-- YOUR ASSIGNMENT --
The answer is the data below, repeated exactly, with no pictures included.

━━━ PROVIDED ENTRIES ━━━

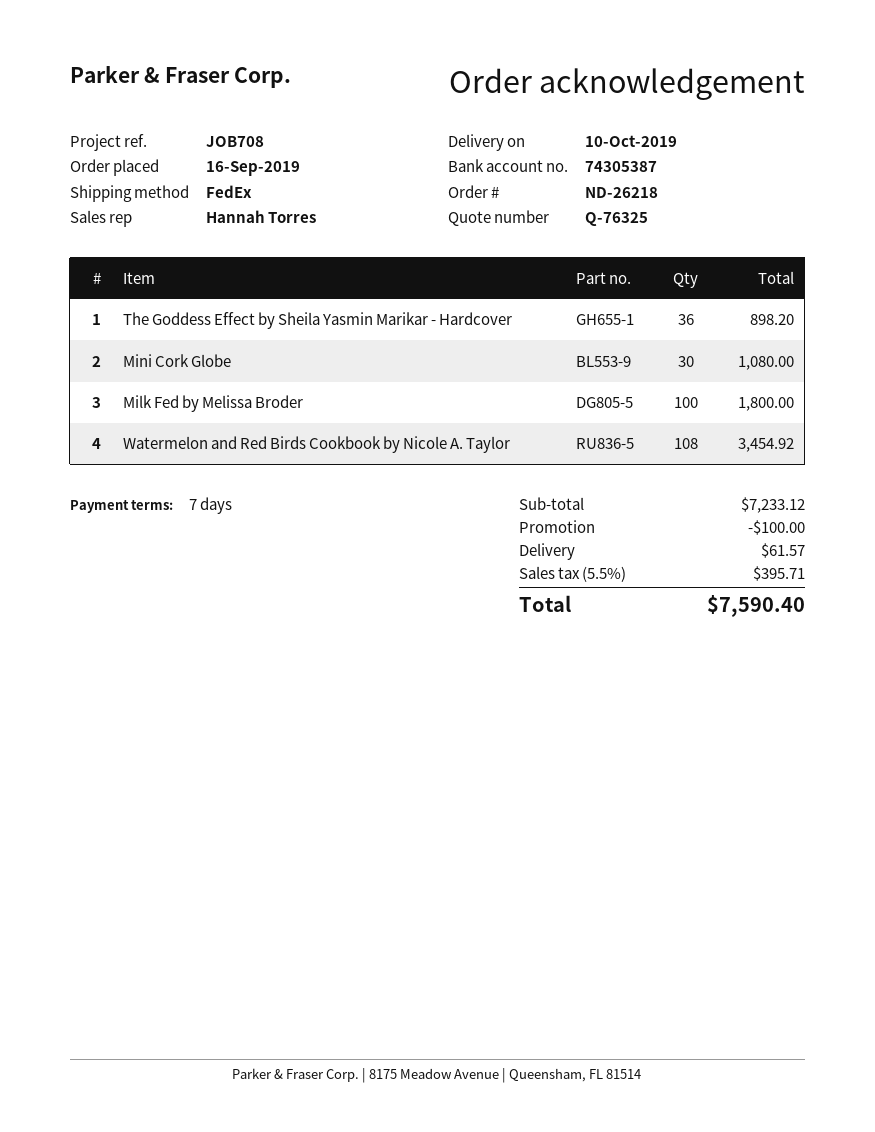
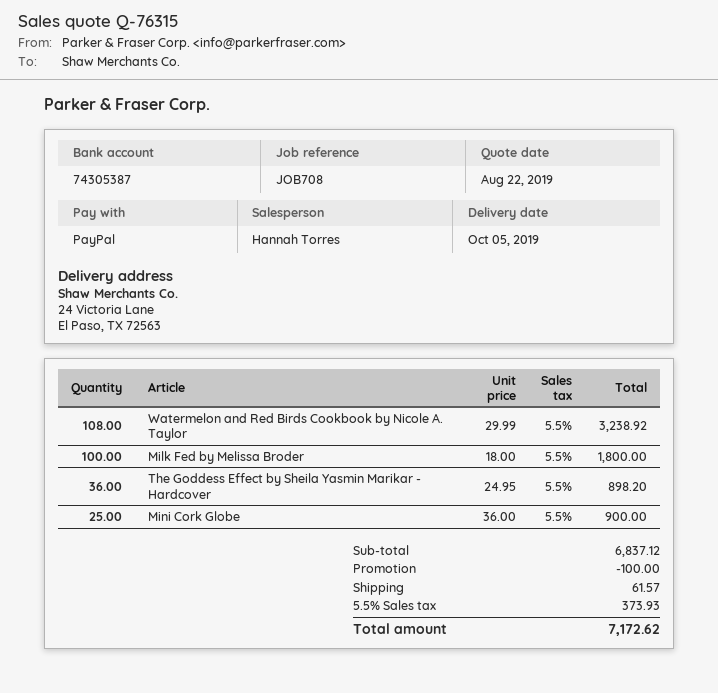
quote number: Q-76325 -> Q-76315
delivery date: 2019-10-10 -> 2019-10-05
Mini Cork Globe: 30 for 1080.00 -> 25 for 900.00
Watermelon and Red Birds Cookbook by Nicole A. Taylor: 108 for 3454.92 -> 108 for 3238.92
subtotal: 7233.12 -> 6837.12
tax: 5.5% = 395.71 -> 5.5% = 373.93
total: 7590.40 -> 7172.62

━━━

-- RESPONSE AREA --
quote number: Q-76325 -> Q-76315
delivery date: 2019-10-10 -> 2019-10-05
Mini Cork Globe: 30 for 1080.00 -> 25 for 900.00
Watermelon and Red Birds Cookbook by Nicole A. Taylor: 108 for 3454.92 -> 108 for 3238.92
subtotal: 7233.12 -> 6837.12
tax: 5.5% = 395.71 -> 5.5% = 373.93
total: 7590.40 -> 7172.62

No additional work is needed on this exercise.